Analyzers for full-text indexes - AnalyticDB - Alibaba Cloud Documentation Center

This topic describes the analyzers provided by AnalyticDB for MySQL and their usage and segmentation effects.

Overview

AnalyticDB for MySQL provides a variety of built-in analyzers to implement full-text indexes, including the AliNLP analyzer, IK analyzer, Standard analyzer, Ngram analyzer, Edge_ngram analyzer, and Pattern analyzer. You can use the default analyzer or another built-in analyzer to analyze text based on your business scenarios. The default analyzer is determined based on the following rules:

For clusters of a version earlier than V3.1.4.15, the AliNLP analyzer is used by default.
For clusters of V3.1.4.15 or later, the IK analyzer is used by default.

Note

For more information about how to view the minor engine version of a cluster, see How do I view the minor version of a cluster?

Specify an analyzer

Syntax

FULLTEXT INDEX idx_name(`column_name`) [ WITH ANALYZER analyzer_name ] [ WITH DICT tbl_dict_name];

Parameters

idx_name: the name of the full-text index.
column_name: the name of the column on which to create the full-text index.
WITH ANALYZER analyzer_name: specifies the analyzer.
WITH DICT tbl_dict_name: specifies the custom dictionary. AnalyticDB for MySQL supports custom dictionaries. For more information, see Custom dictionaries for full-text indexes.

Examples

Specify an analyzer when you create a table that contains a full-text index.
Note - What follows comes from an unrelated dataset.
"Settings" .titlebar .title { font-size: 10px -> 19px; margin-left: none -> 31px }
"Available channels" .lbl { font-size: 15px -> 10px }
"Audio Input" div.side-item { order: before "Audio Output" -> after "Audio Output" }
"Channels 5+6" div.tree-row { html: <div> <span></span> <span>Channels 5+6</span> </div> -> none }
CREATE TABLE `tbl_fulltext_demo` (
  `id` int,
  `content` varchar,
  `content_alinlp` varchar,
  `content_ik` varchar,
  `content_standard` varchar,
  `content_ngram` varchar,
  `content_edge_ngram` varchar,
  FULLTEXT INDEX fidx_c(`content`),  // Use the default analyzer.
  FULLTEXT INDEX fidx_alinlp(`content_alinlp`) WITH ANALYZER alinlp,
  FULLTEXT INDEX fidx_ik(`content_ik`) WITH ANALYZER ik,
  FULLTEXT INDEX fidx_standard(`content_standard`) WITH ANALYZER standard,
  FULLTEXT INDEX fidx_ngram(`content_ngram`) WITH ANALYZER ngram,
  FULLTEXT INDEX fidx_edge_ngram(`content_edge_ngram`) WITH ANALYZER edge_ngram,
  PRIMARY KEY (`id`)
) DISTRIBUTED BY HASH(id);

AliNLP analyzer

The AliNLP analyzer is a natural language analyzer kit provided by Alibaba Cloud and DAMO Academy based on natural language processing (NLP) technologies. This analyzer allows you to use the entities and stop words contained in a custom full-text dictionary. The AliNLP analyzer can divide the consecutive natural language text into appropriate segments. A variety of languages are supported, including Chinese, English, Indonesian, Malay, Thai, Vietnamese, French, and Spanish.

Configuration parameters

For more information about how to query and modify analyzer configurations, see the "Query and modify analyzer configuration parameters" section of this topic.

Parameter	Description
FULLTEXT_SPLIT_GRANULARITY	The segmentation granularity. The value must be an integer from 2 to 8. The default value is 2.
FULLTEXT_FILTER_ST_CONVERT_ENABLED	Specifies whether to enable stem conversion. Default value: false. Valid values: true: enables stem conversion. false: disables stem conversion. For example, men is converted to man, and cars is converted to car.
FULLTEXT_TOKENIZER_CASE_SENSITIVE	Specifies whether the text segmentation is case-sensitive. Default value: false. Valid values: true: The text segmentation is case-sensitive. false: The text segmentation is case-insensitive.

Segmentation effects

The default configuration provides the following segmentation effects:

Query the segmentation effects for English text.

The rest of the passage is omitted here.